**RECORDS FOR THE TASK**.
-- Opening Marker --

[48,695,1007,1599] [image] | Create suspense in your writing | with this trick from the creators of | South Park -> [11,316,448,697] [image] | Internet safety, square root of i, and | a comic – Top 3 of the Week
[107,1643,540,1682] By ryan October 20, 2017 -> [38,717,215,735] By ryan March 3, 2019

-- Closing Marker --
-- Opening Marker --

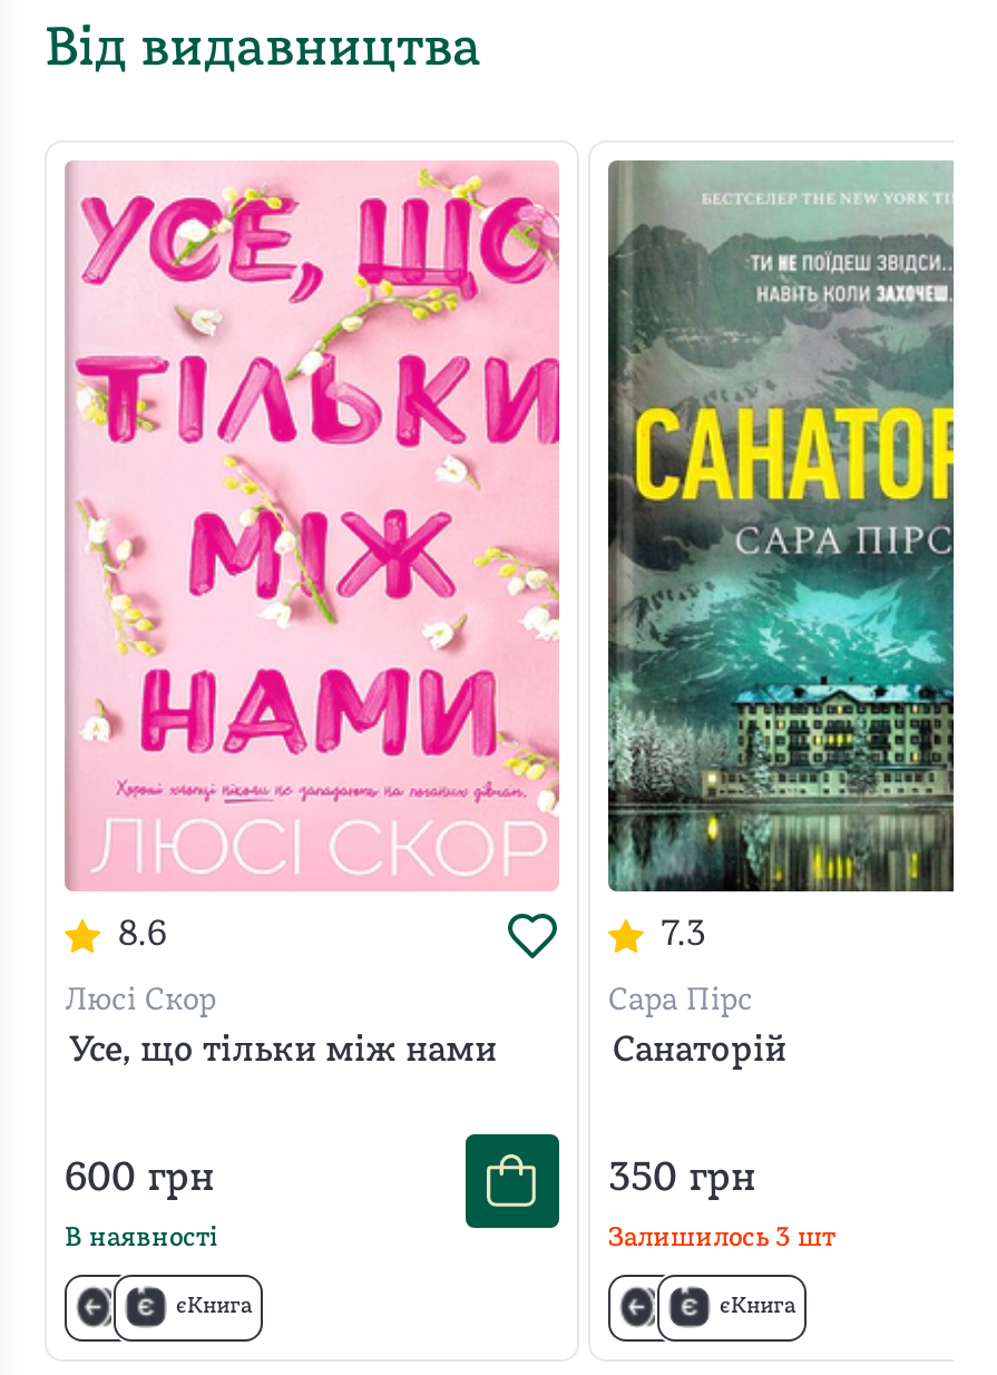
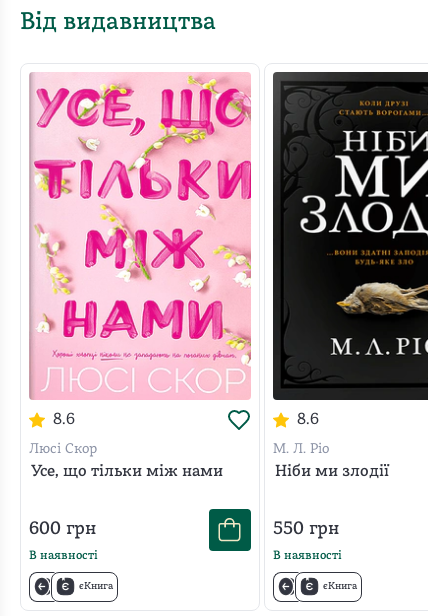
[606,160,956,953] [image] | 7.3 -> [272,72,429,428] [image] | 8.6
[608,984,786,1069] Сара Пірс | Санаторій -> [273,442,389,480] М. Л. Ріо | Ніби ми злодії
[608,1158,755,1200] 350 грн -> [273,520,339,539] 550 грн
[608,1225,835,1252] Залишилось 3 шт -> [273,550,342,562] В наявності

-- Closing Marker --

**YOUR ASSIGNMENT**. After locating the line with "[48,695,1007,1599] [image] |" in the material above, return it and each line after it exactly, ending at the line with "[107,1643,540,1682] By ryan".

**SOLUTION FOR THIS TASK**.
[48,695,1007,1599] [image] | Create suspense in your writing | with this trick from the creators of | South Park -> [11,316,448,697] [image] | Internet safety, square root of i, and | a comic – Top 3 of the Week
[107,1643,540,1682] By ryan October 20, 2017 -> [38,717,215,735] By ryan March 3, 2019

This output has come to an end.